Lembro-me da empolgação do meu professor da quarta série ao contar a história de Santos-Dumont. Ele falava com tanta empolgação sobre o 14 bis, como Santos-Dumont tinha inventado o primeiro avião, como ele deu uma volta na torre Eiffel em Paris e que no final das contas, tirou sua própria vida quando viu que as pessoas começaram a usar a sua invenção como arma de guerra. Eu era pequeno e me lembro de ter ficado chocado quando o professor disse que o Santos-Dumont se arrependeu de ter inventado o avião porque as pessoas estavam usando a sua invenção para fazer guerra e que, por causa disso, se matou.

Vocês se lembram quando Deus se arrependeu de ter feito os seres humanos?

Quando o Senhor viu que as pessoas eram muito más e que sempre estavam pensando em fazer coisas erradas, ficou muito triste por haver feito os seres humanos. O Senhor ficou tão triste e com o coração tão pesado, que disse:— Vou fazer desaparecer da terra essa gente, que criei, e também todos os animais, os seres que se arrastam pelo chão e as aves, pois estou muito triste porque os criei. Mas o Senhor Deus aprovava o que Noé fazia. Gn 6.5-8

No final das contas, foi Deus quem escolheu Noé e sua família para entrar na arca. Em um dos seus sermões, Jesus fala que ele é a videira verdadeira e diz bem assim: Não foram vocês que me escolheram; pelo contrário, fui eu que os escolhi para que vão e deem fruto e que esse fruto não se perca. João 15.16.

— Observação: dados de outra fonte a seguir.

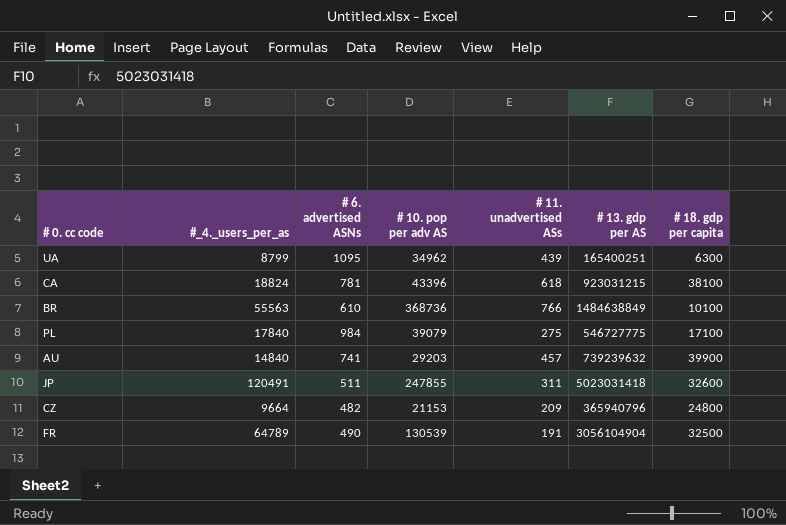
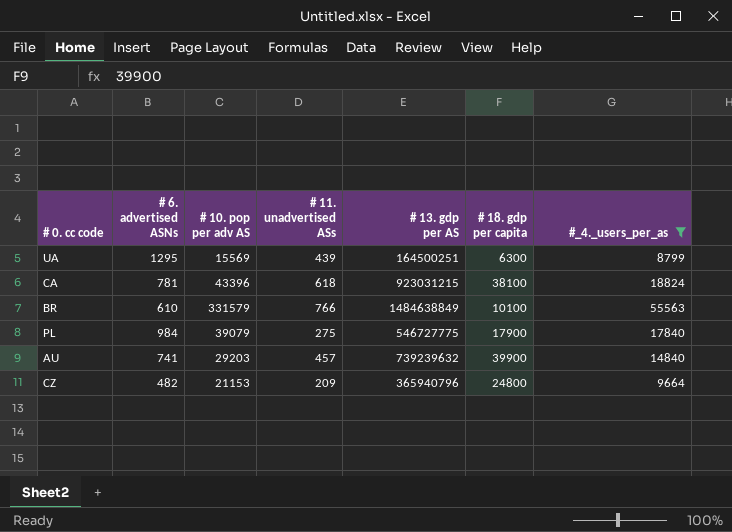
filter: none -> #_4._users_per_as <= 55563
column #_4._users_per_as | position: 2 -> 7
UA | # 6. advertised ASNs: 1095 -> 1295
UA | # 10. pop per adv AS: 34962 -> 15569
UA | # 13. gdp per AS: 165400251 -> 164500251
BR | # 10. pop per adv AS: 368736 -> 331579
PL | # 18. gdp per capita: 17100 -> 17900

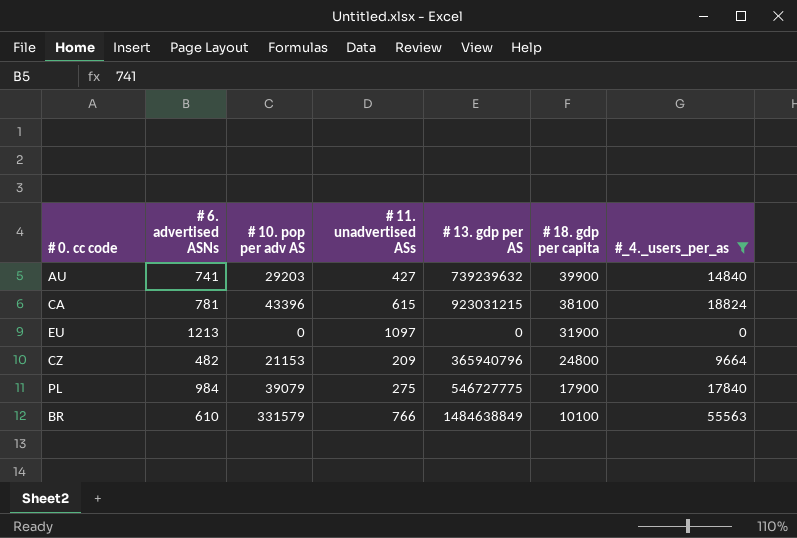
row order: none -> # 18. gdp per capita descending
row UA: 1295 | 15569 | 439 | 164500251 | 6300 | 8799 -> none
AU | # 11. unadvertised ASs: 457 -> 427
CA | # 11. unadvertised ASs: 618 -> 615
row EU: none -> 1213 | 0 | 1097 | 0 | 31900 | 0

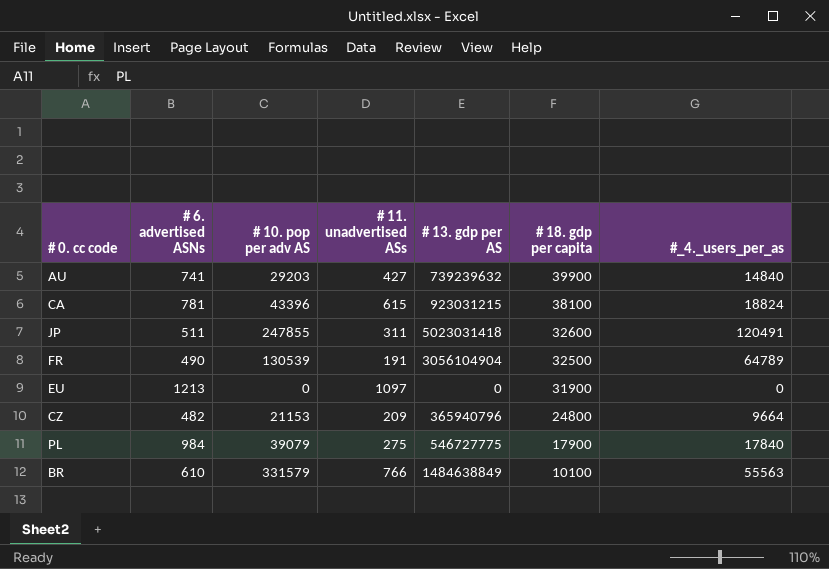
filter: #_4._users_per_as <= 55563 -> none

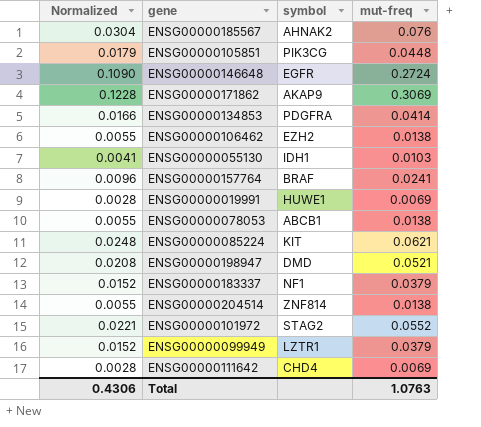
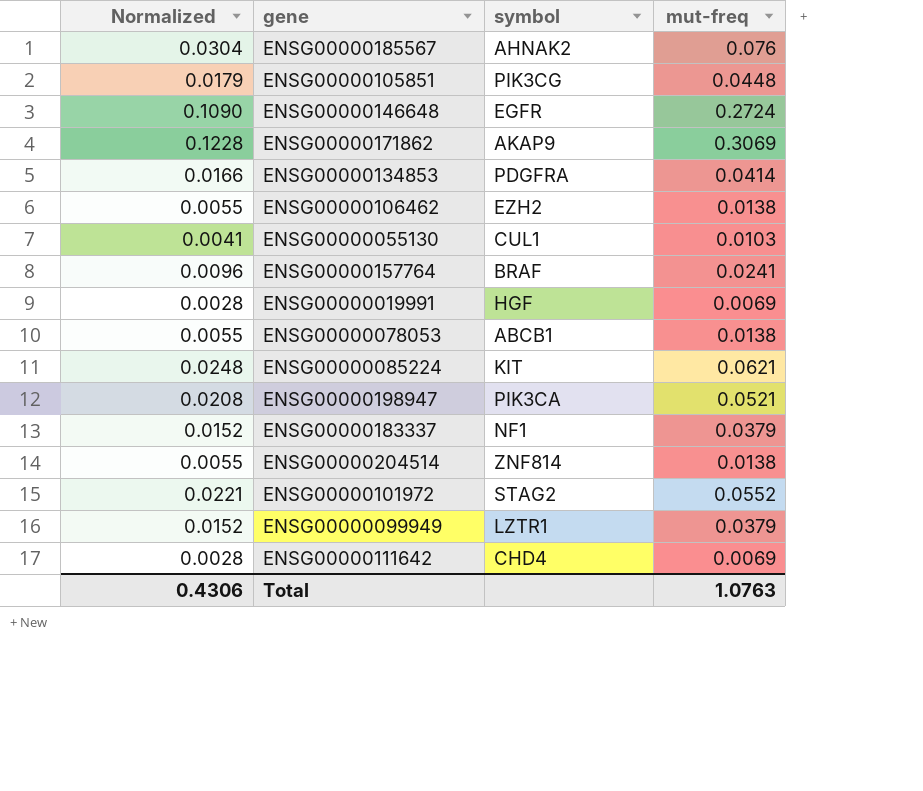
ENSG00000055130 | symbol: IDH1 -> CUL1
ENSG00000019991 | symbol: HUWE1 -> HGF
ENSG00000198947 | symbol: DMD -> PIK3CA

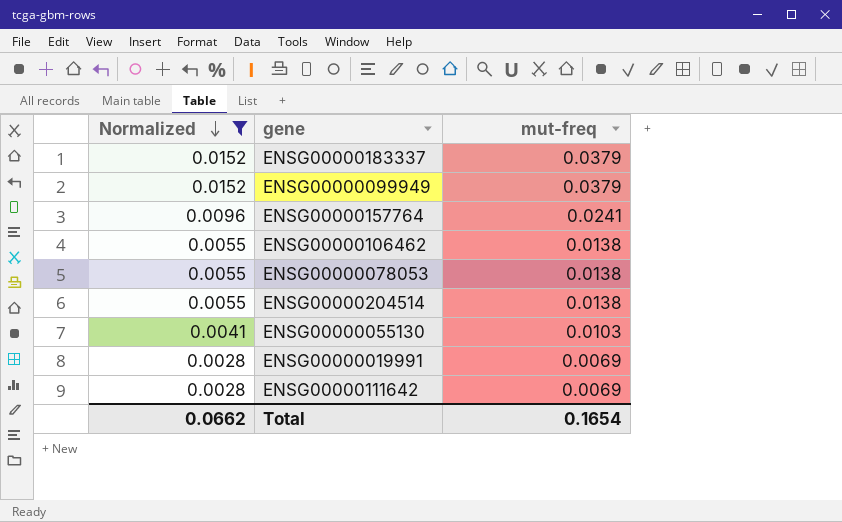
filter: none -> Normalized <= 0.0152
row order: none -> Normalized descending
column symbol | position: 3 -> none
Total | Normalized: 0.4306 -> 0.0662
Total | mut-freq: 1.0763 -> 0.1654

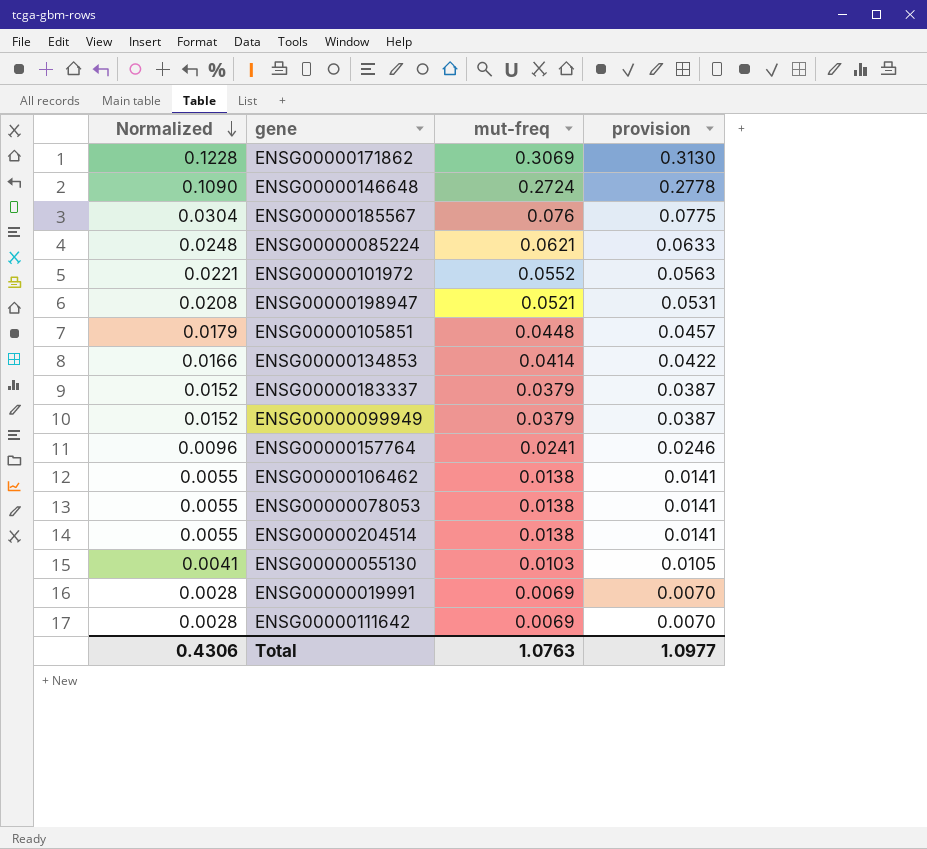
filter: Normalized <= 0.0152 -> none
column provision | formula: none -> [mut-freq] * 1.02
Total | Normalized: 0.0662 -> 0.4306
Total | mut-freq: 0.1654 -> 1.0763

Noé e sua família foram escolhidos a dedo por Deus. Quando saíram da arca deram muito fruto, tiveram filhos, foram as mães e os pais da civilização pós-dilúvio, mas se pegarmos a lista do FRUTO que o Espírito cria em nós, vamos encontrar: o amor, a alegria, a paz, a paciência, a delicadeza, a bondade, a fidelidade, a humildade e o domínio próprio. Gl 5.22.

Assim como não foi Noé quem escolheu a Deus para lhe colocar na arca, nós também não escolhemos Jesus para ser seus ramos. É Cristo quem nos escolhe pelo seu Evangelho, e nos enxerta em si mesmo, na videira verdadeira, por sua morte e ressurreição. Agora nós podemos ir e dar fruto. E que esse fruto não se perca. Amém.